__Task__.
The response must contain every line below in which "CHAISES" appears.

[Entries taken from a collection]

__________

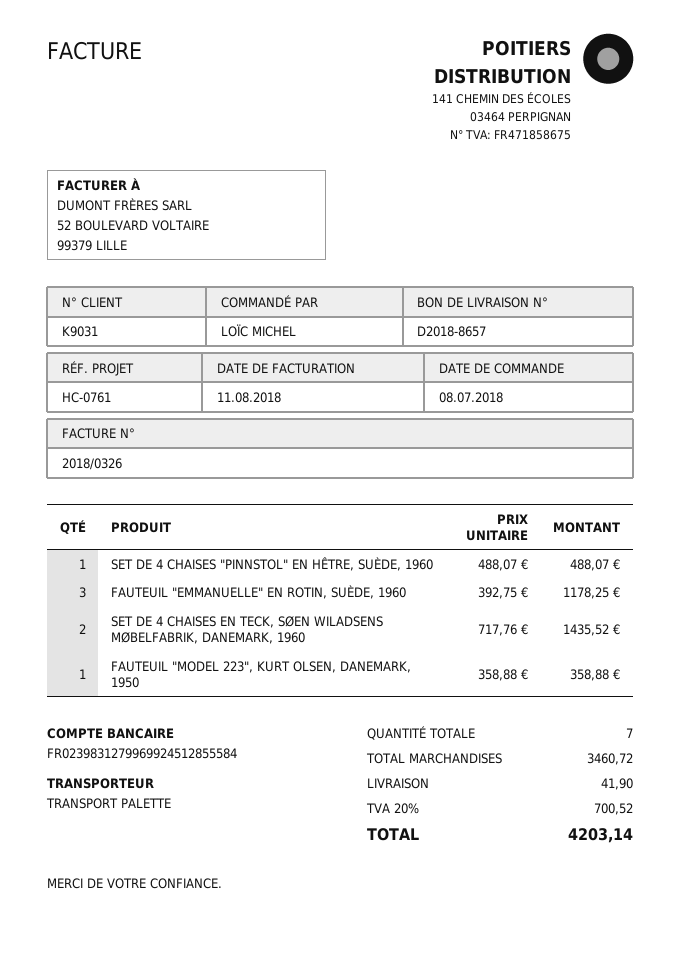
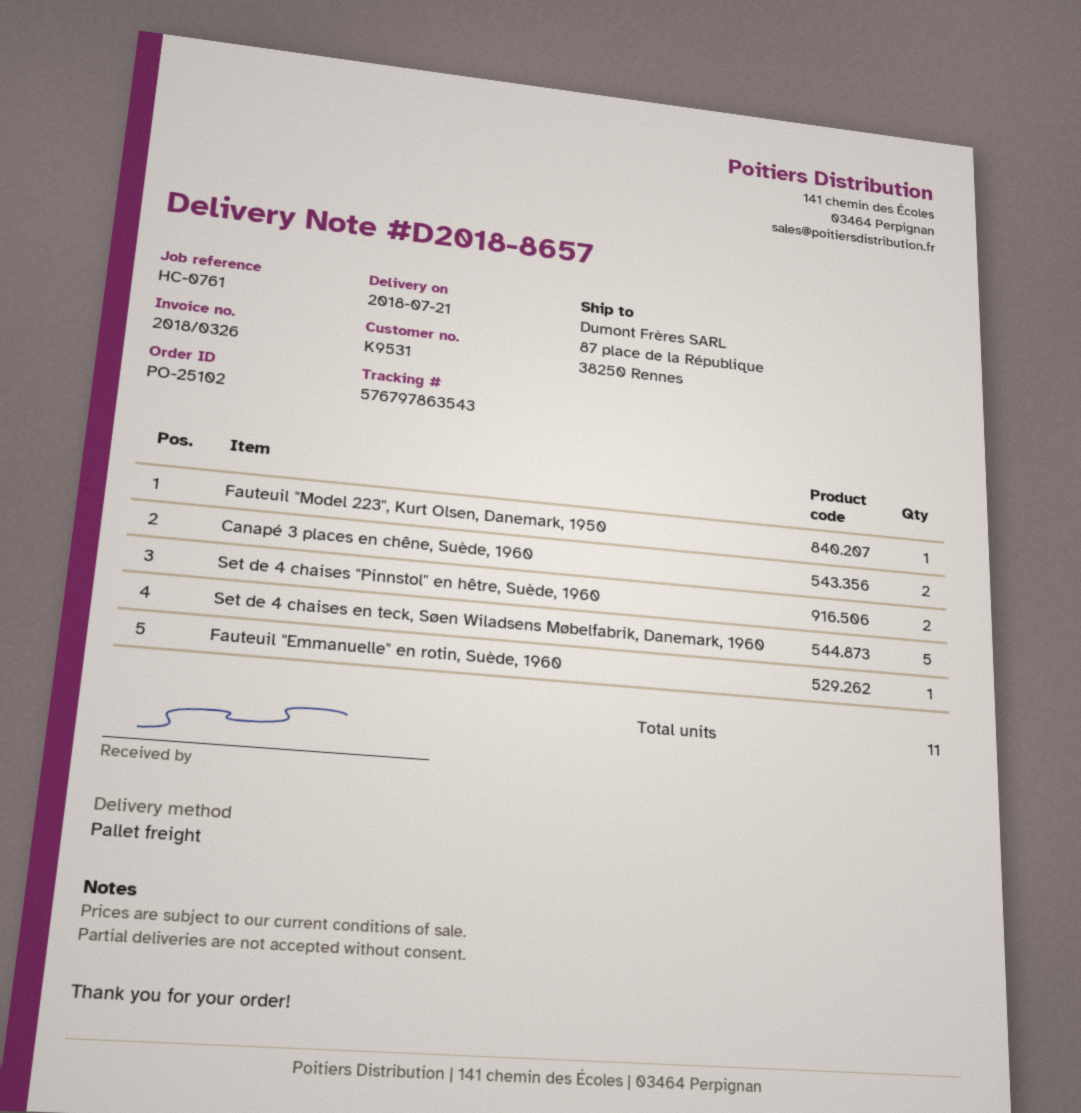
customer number: K9031 -> K9531
SET DE 4 CHAISES "PINNSTOL" EN HÊTRE, SUÈDE, 1960: 1 -> 2
FAUTEUIL "EMMANUELLE" EN ROTIN, SUÈDE, 1960: 3 -> 1
SET DE 4 CHAISES EN TECK, SØEN WILADSENS MØBELFABRIK, DANEMARK, 1960: 2 -> 5
Canapé 3 places en chêne, Suède, 1960: none -> 2
total quantity: 7 -> 11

__________

__Response to this task__.
SET DE 4 CHAISES "PINNSTOL" EN HÊTRE, SUÈDE, 1960: 1 -> 2
SET DE 4 CHAISES EN TECK, SØEN WILADSENS MØBELFABRIK, DANEMARK, 1960: 2 -> 5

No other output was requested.